■ Aim of the exercise ■
The entries below should appear again in your reply, word for word.

■ Exercise data ■
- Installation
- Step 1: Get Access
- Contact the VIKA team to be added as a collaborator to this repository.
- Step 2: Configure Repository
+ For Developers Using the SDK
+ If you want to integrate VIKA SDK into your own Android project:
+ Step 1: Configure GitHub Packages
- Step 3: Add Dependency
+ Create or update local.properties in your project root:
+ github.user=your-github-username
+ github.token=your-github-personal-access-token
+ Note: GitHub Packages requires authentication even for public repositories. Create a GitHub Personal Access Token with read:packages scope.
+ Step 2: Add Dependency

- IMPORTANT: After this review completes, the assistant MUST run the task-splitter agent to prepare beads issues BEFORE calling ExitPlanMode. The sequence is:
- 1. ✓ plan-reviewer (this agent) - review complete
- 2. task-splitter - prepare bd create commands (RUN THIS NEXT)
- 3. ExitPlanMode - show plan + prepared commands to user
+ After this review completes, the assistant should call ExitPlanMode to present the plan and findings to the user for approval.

■ Written solution ■
- Installation
- Step 1: Get Access
- Contact the VIKA team to be added as a collaborator to this repository.
- Step 2: Configure Repository
+ For Developers Using the SDK
+ If you want to integrate VIKA SDK into your own Android project:
+ Step 1: Configure GitHub Packages
- Step 3: Add Dependency
+ Create or update local.properties in your project root:
+ github.user=your-github-username
+ github.token=your-github-personal-access-token
+ Note: GitHub Packages requires authentication even for public repositories. Create a GitHub Personal Access Token with read:packages scope.
+ Step 2: Add Dependency

- IMPORTANT: After this review completes, the assistant MUST run the task-splitter agent to prepare beads issues BEFORE calling ExitPlanMode. The sequence is:
- 1. ✓ plan-reviewer (this agent) - review complete
- 2. task-splitter - prepare bd create commands (RUN THIS NEXT)
- 3. ExitPlanMode - show plan + prepared commands to user
+ After this review completes, the assistant should call ExitPlanMode to present the plan and findings to the user for approval.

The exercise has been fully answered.